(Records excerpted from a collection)
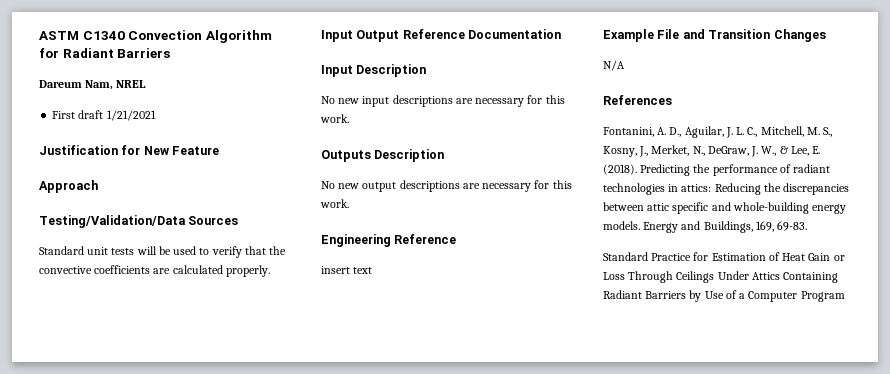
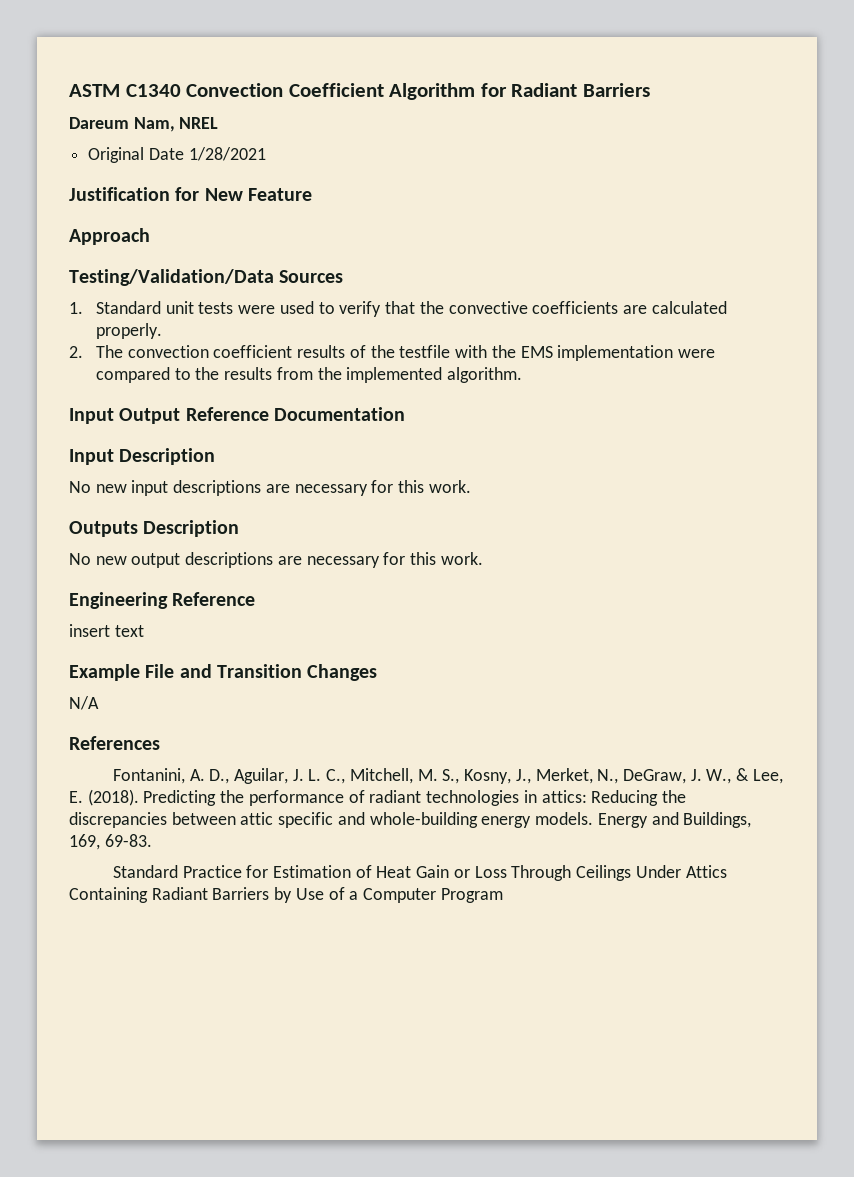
(203, 35) none -> [288,83,384,97] Coefficient
[52,110,156,121] First draft 1/21/2021 -> [88,147,266,163] Original Date 1/28/2021
(239, 220) none -> [69,302,83,314] 1.
[136,246,171,255] will be -> [238,305,276,314] were
(270, 271) none -> [69,345,715,361] [95,367,523,383] // 2. The convection coefficient results of the testfile with the EMS implementation were compared to the results from the implemented algorithm.

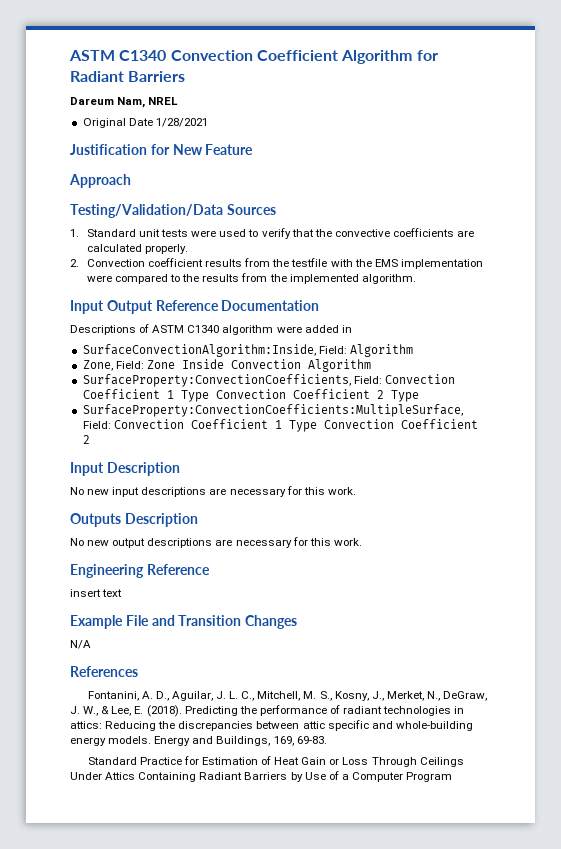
[95,345,209,358] The convection -> [86,259,145,267] Convection
[349,345,366,358] of -> [244,258,271,267] from
(405, 414) none -> [70,324,352,335] [82,344,413,357] [82,359,371,372] [82,374,455,387] [82,389,419,402] [82,404,463,417] [82,419,478,432] [82,435,90,444] // Descriptions of ASTM C1340 algorithm were added in // SurfaceConvectionAlgorithm:Inside, Field: Algorithm // Zone, Field: Zone Inside Convection Algorithm // SurfaceProperty:ConvectionCoefficients, Field: Convection Coefficient 1 Type Convection Coefficient 2 Type // SurfaceProperty:ConvectionCoefficients:MultipleSurface, Field: Convection Coefficient 1 Type Convection Coefficient 2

- **INSTRUCTIONS TO FOLLOW**
Give the entries above again exactly, minus their pictures.

- **EXERCISE RESPONSE**
(203, 35) none -> [288,83,384,97] Coefficient
[52,110,156,121] First draft 1/21/2021 -> [88,147,266,163] Original Date 1/28/2021
(239, 220) none -> [69,302,83,314] 1.
[136,246,171,255] will be -> [238,305,276,314] were
(270, 271) none -> [69,345,715,361] [95,367,523,383] // 2. The convection coefficient results of the testfile with the EMS implementation were compared to the results from the implemented algorithm.

[95,345,209,358] The convection -> [86,259,145,267] Convection
[349,345,366,358] of -> [244,258,271,267] from
(405, 414) none -> [70,324,352,335] [82,344,413,357] [82,359,371,372] [82,374,455,387] [82,389,419,402] [82,404,463,417] [82,419,478,432] [82,435,90,444] // Descriptions of ASTM C1340 algorithm were added in // SurfaceConvectionAlgorithm:Inside, Field: Algorithm // Zone, Field: Zone Inside Convection Algorithm // SurfaceProperty:ConvectionCoefficients, Field: Convection Coefficient 1 Type Convection Coefficient 2 Type // SurfaceProperty:ConvectionCoefficients:MultipleSurface, Field: Convection Coefficient 1 Type Convection Coefficient 2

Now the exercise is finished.